Visualization. This script takes in a ticker symbol and a start and end date (within the 5-year range for which we have GIR data for), and plots the four provided GS metrics—financial returns, growth, multiple, and integrated—against each update within the specified time range. This allows visually developing a sense of change in forward-looking guidance for any particular security over any supported period of time.
Sentiment analysis. In order to make this portion most interesting, we found the two securities with the highest variance in integrated score, and attempted to determine how well the sentiment of the Q&A portions of the quarterly earnings calls with shareholders predicted the GIR metrics. We obtained the Q&A portions of the earnings calls between the 1st quarter of 2012 and the 4th quarter of 2016, cleaned this data, and performed sentiment analysis to determine the likelihood of the Q&A section of the call being positive. We then graphed this probability against the number of quarters since the start of 2012. For the two securities in question, we found remarkable variance in this probability.

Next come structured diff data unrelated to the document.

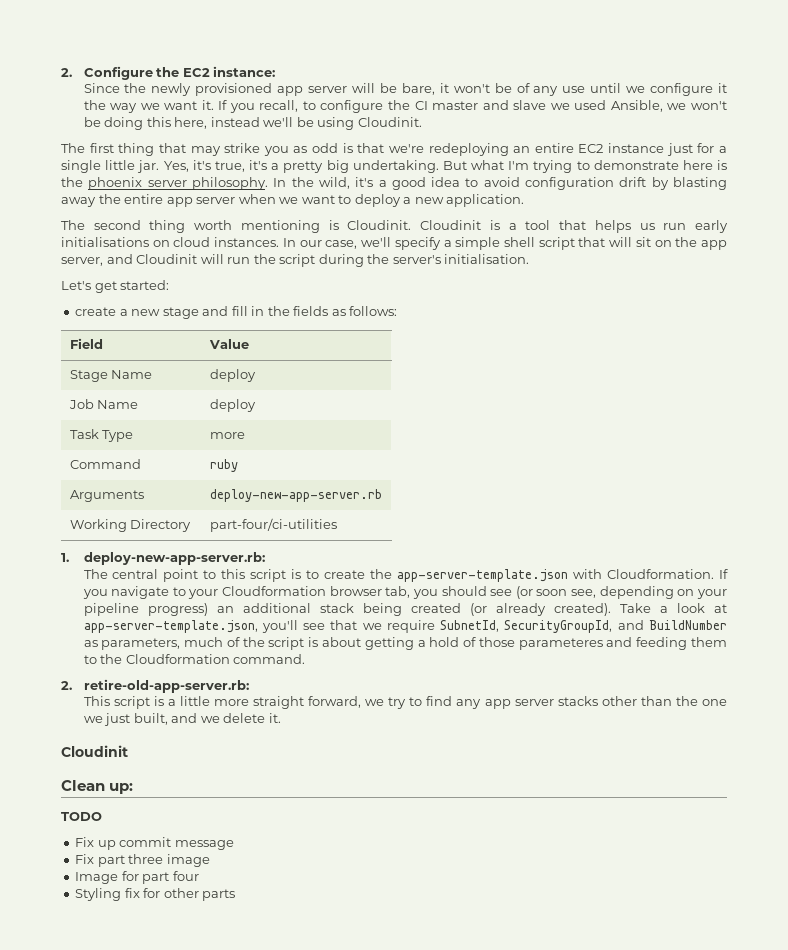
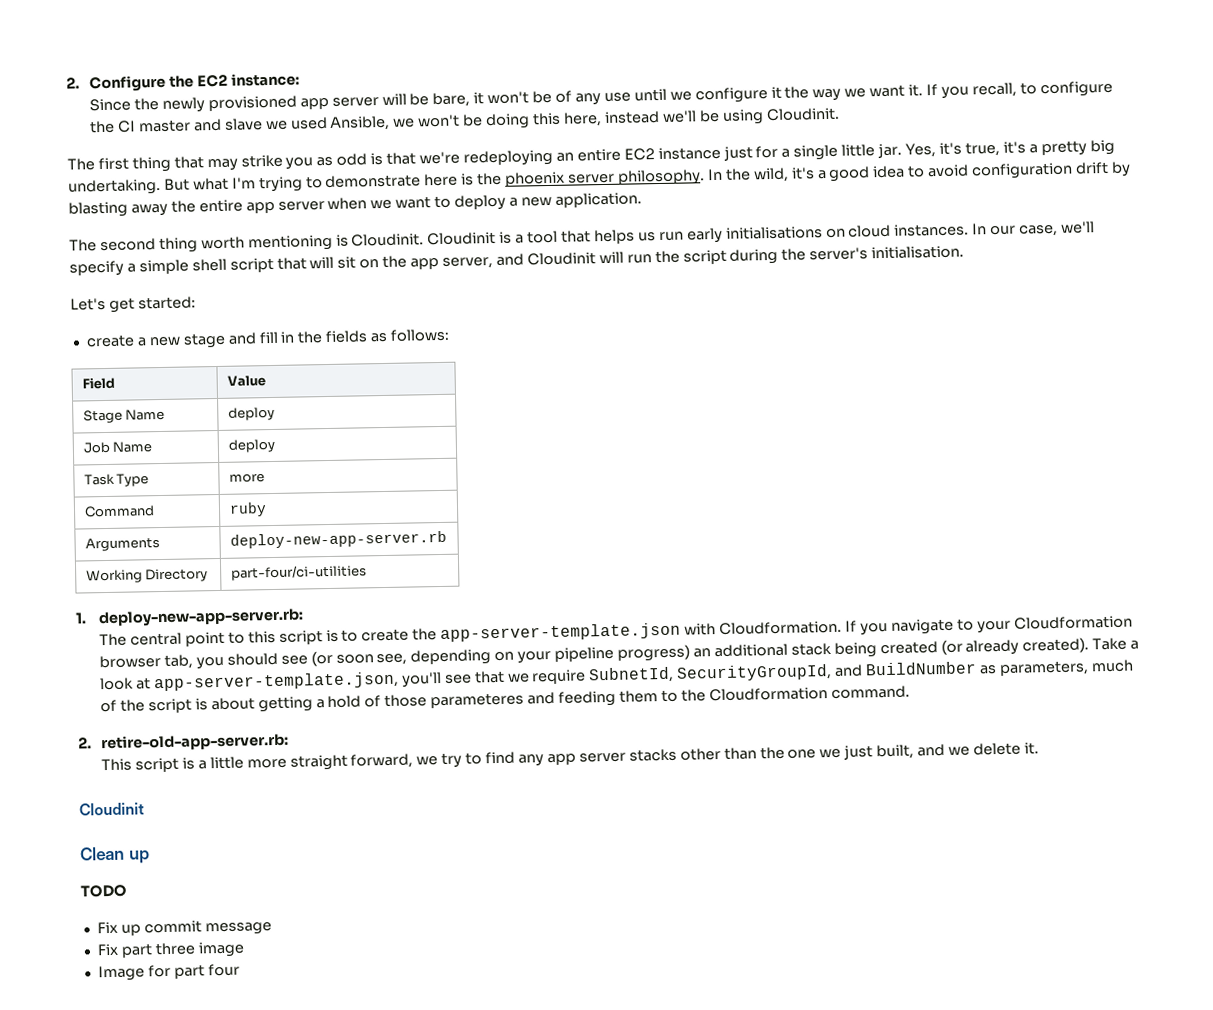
[109,783,134,794] up: -> [128,850,150,864] up
[75,888,236,901] // Styling fix for other parts -> (240, 970) none

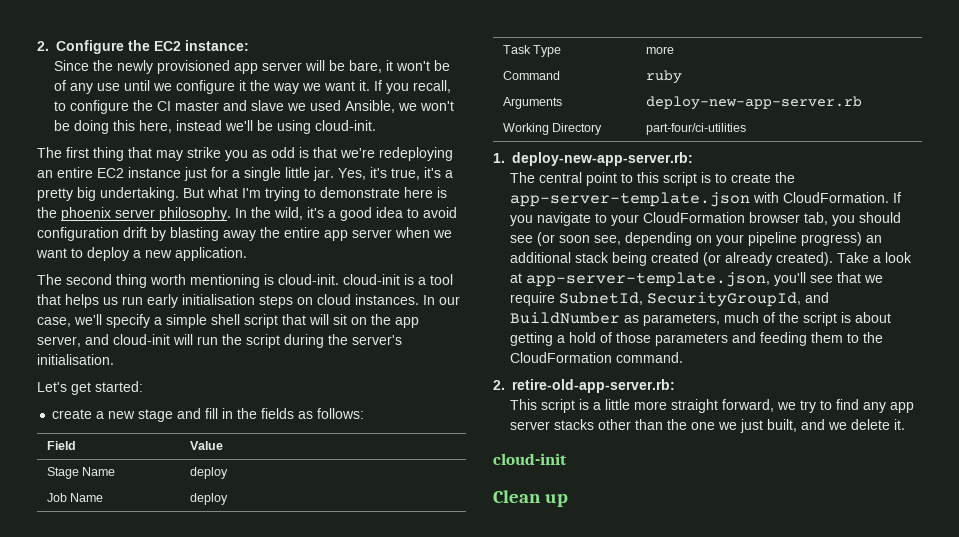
[765,107,840,122] Cloudinit. -> [315,120,377,131] cloud-init.
[351,231,497,247] Cloudinit. Cloudinit -> [278,274,400,285] cloud-init. cloud-init
[725,226,823,240] initialisations -> [182,294,293,308] initialisation steps
[526,252,596,266] Cloudinit -> [113,334,170,345] cloud-init
[719,620,843,635] Cloudformation. -> [783,192,890,203] CloudFormation.
[1013,615,1133,630] Cloudformation -> [643,212,746,223] CloudFormation
[430,692,525,709] parameteres -> [655,333,729,346] parameters
[708,687,828,702] Cloudformation -> [510,352,613,363] CloudFormation
[79,802,145,816] Cloudinit -> [493,453,567,465] cloud-init
[80,884,127,898] [96,920,272,936] [96,941,245,958] [97,963,240,982] // TODO // Fix up commit message // Fix part three image // Image for part four -> (569, 500) none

K-means clustering and PCA. We used the four metrics provided by the Marquee API (financial returns score, growth score, multiple score, and integrated score) to perform unsupervised learning on the dataset. First we used PCA to project the dataset from 4 dimensions into 3 to allow for easier visualization. Then, we performed k-means clustering to cluster the lower-dimensional data into 4 clusters so as to give potential clients a better understanding of the diversity in the dataset. The lower-dimensional clustering allows the user the ability to understand the similarities and differences among different stocks along axes which correspond to the greatest variance in the dataset.
How we built it
We used Python as the primary programming language for all components, with the help of libraries such as numpy, pandas, and matplotlib. We made use of a number of APIs, including Marquee for the GS data, and APIs for sentiment analysis.
Challenges we ran into
We ran into a great deal of difficulty finding an API that would give us the historical price of a given security at a particular time. The IEX API has a particularly limiting free option that makes rigorous data analysis comparing GS forecasting to actual market movement difficult, so we instead focused this portion of the project on comparing GS forecasting to other possible methods.
Cleaning data was a recurring challenge, as well. Initially, we spent a good amount of time working with the Marquee API to get the GSID to map to a ticker symbol and a company name. Ultimately, we were able to create a large local CSV file with all of the API data, so we can adopt any of our scripts to be fully local if API calls fail.